**WORK TASK**
Exactly as written, retype the listing below, omitting the pictures.

**STUDY MATERIAL**
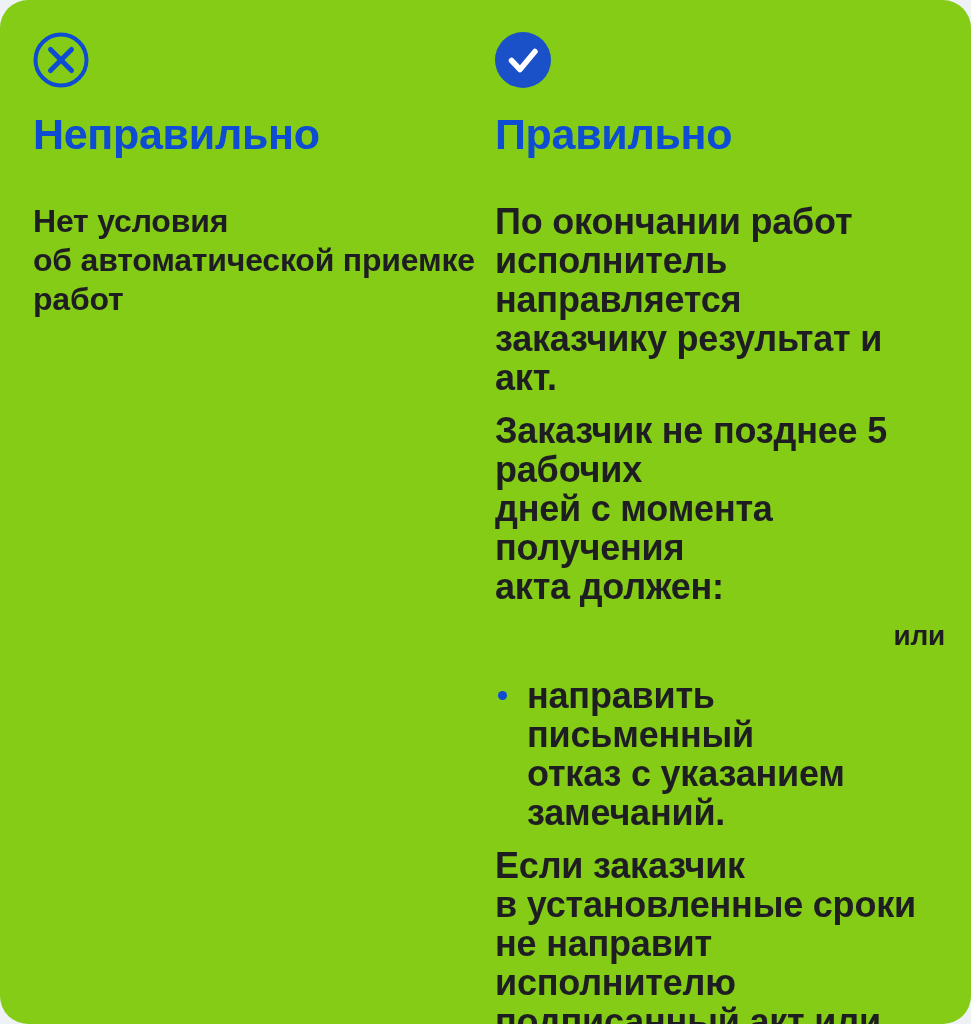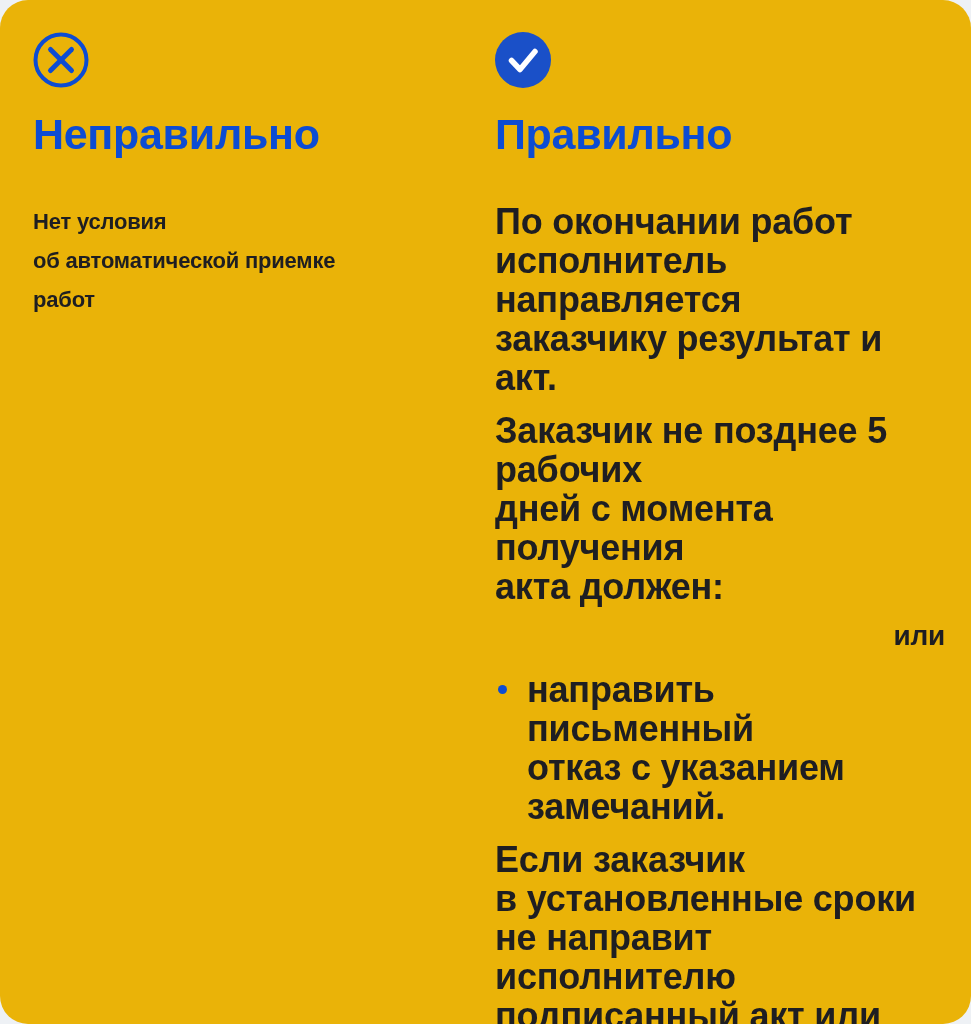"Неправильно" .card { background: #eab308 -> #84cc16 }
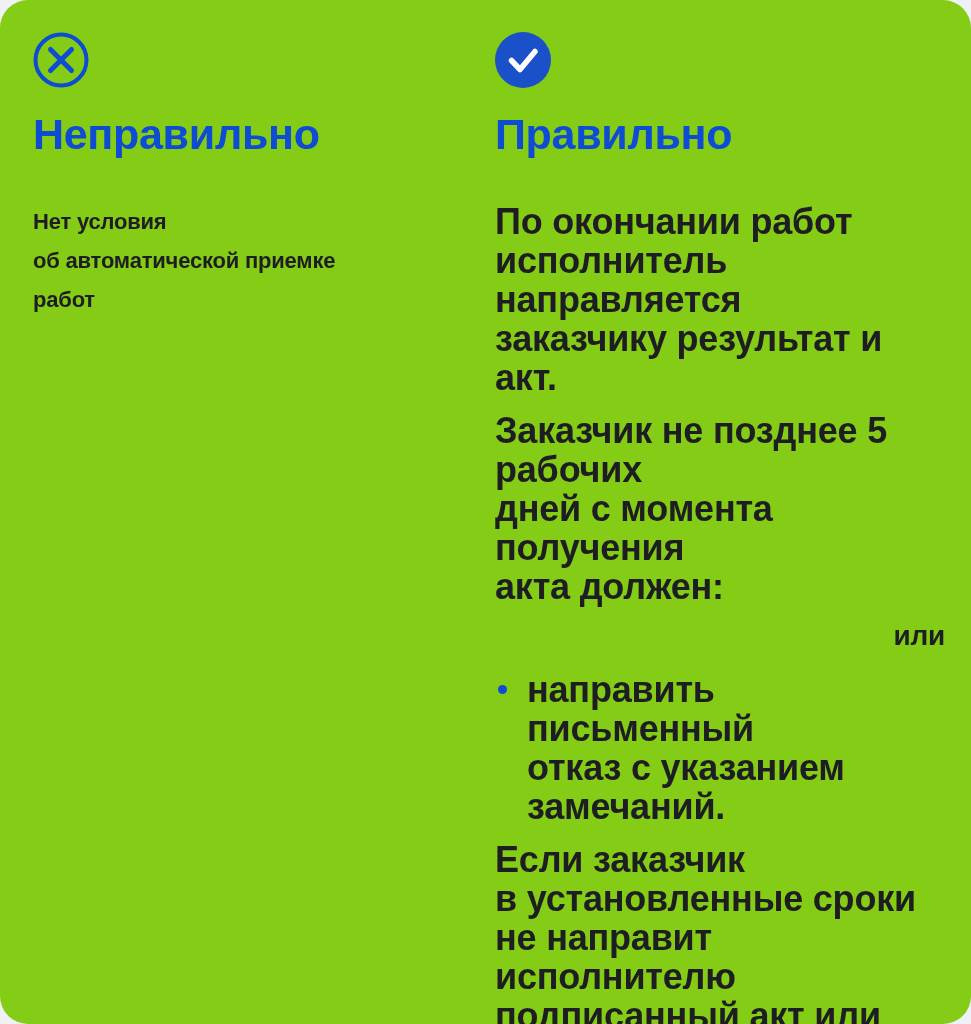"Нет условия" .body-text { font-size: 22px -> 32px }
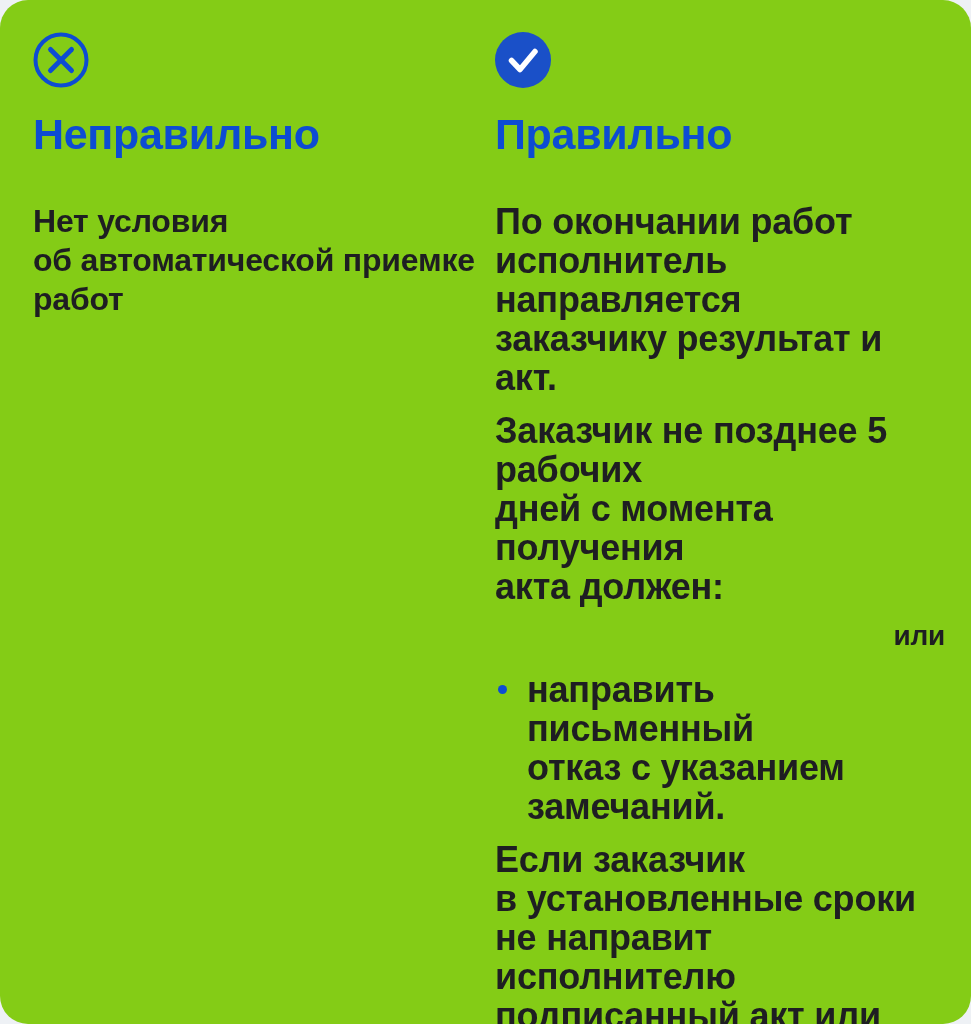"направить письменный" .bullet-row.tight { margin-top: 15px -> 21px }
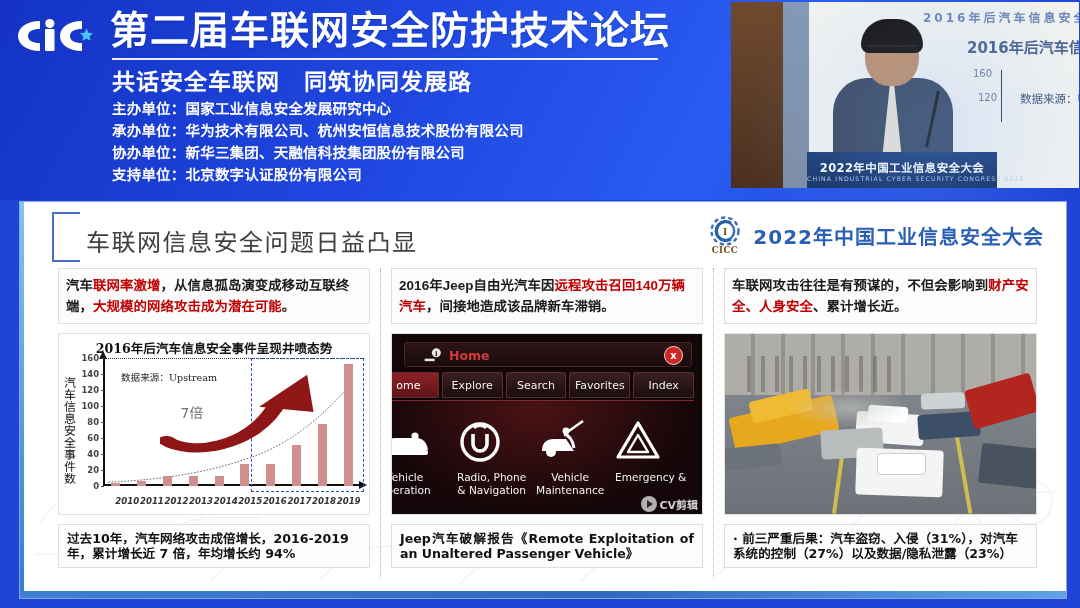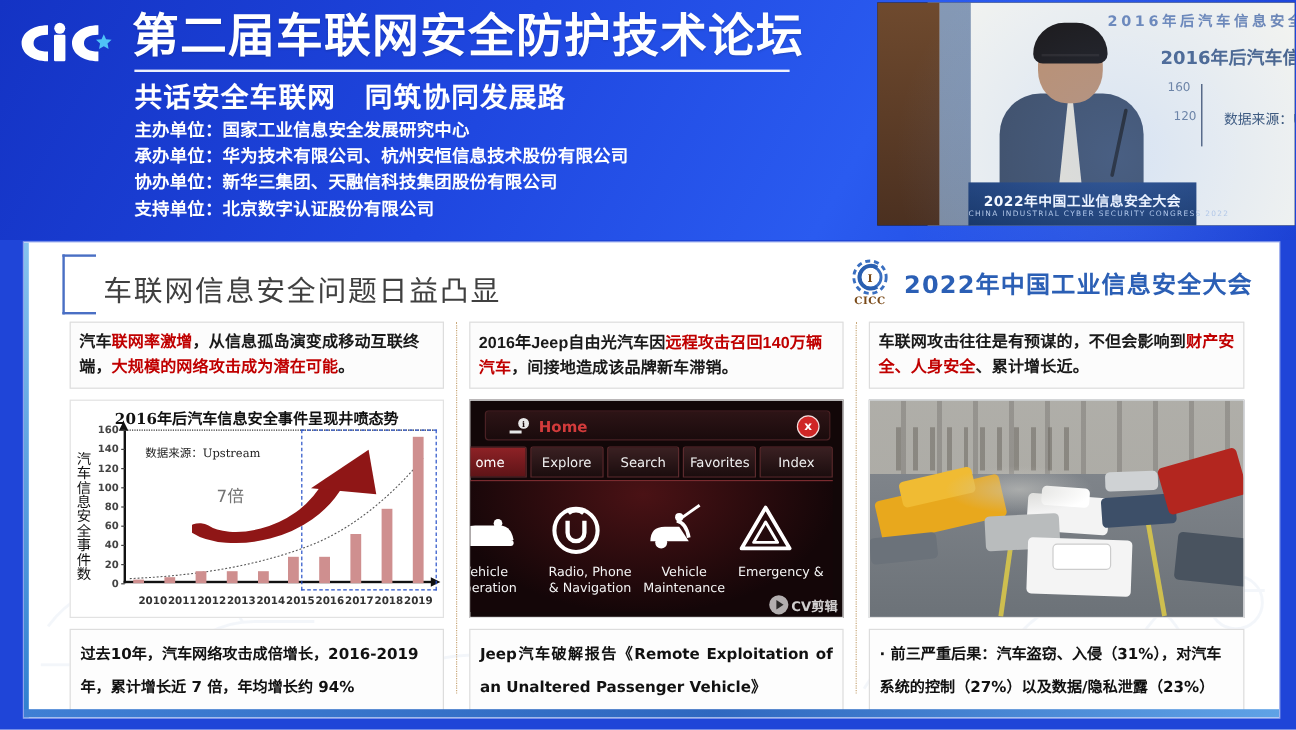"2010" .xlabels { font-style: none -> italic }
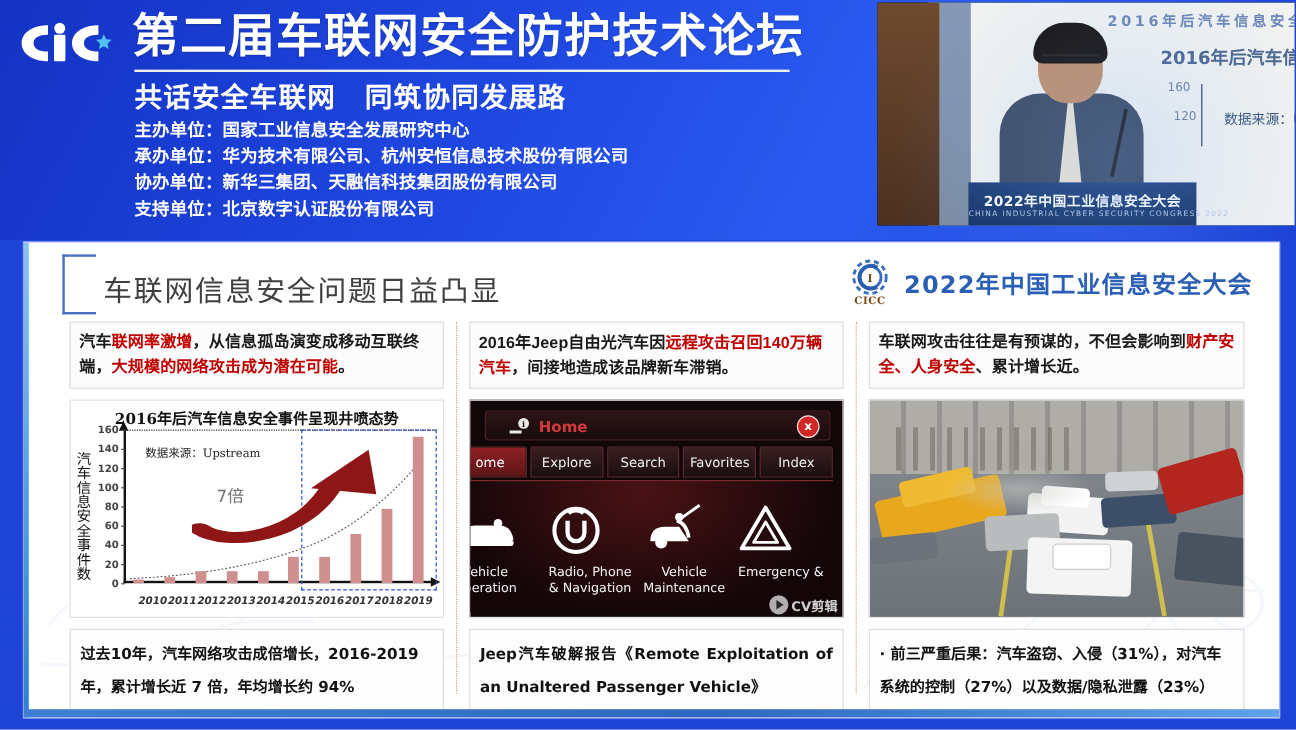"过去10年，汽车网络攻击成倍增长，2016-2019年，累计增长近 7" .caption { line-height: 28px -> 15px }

**RESPONSE AREA**
"Неправильно" .card { background: #eab308 -> #84cc16 }
"Нет условия" .body-text { font-size: 22px -> 32px }
"направить письменный" .bullet-row.tight { margin-top: 15px -> 21px }
"2010" .xlabels { font-style: none -> italic }
"过去10年，汽车网络攻击成倍增长，2016-2019年，累计增长近 7" .caption { line-height: 28px -> 15px }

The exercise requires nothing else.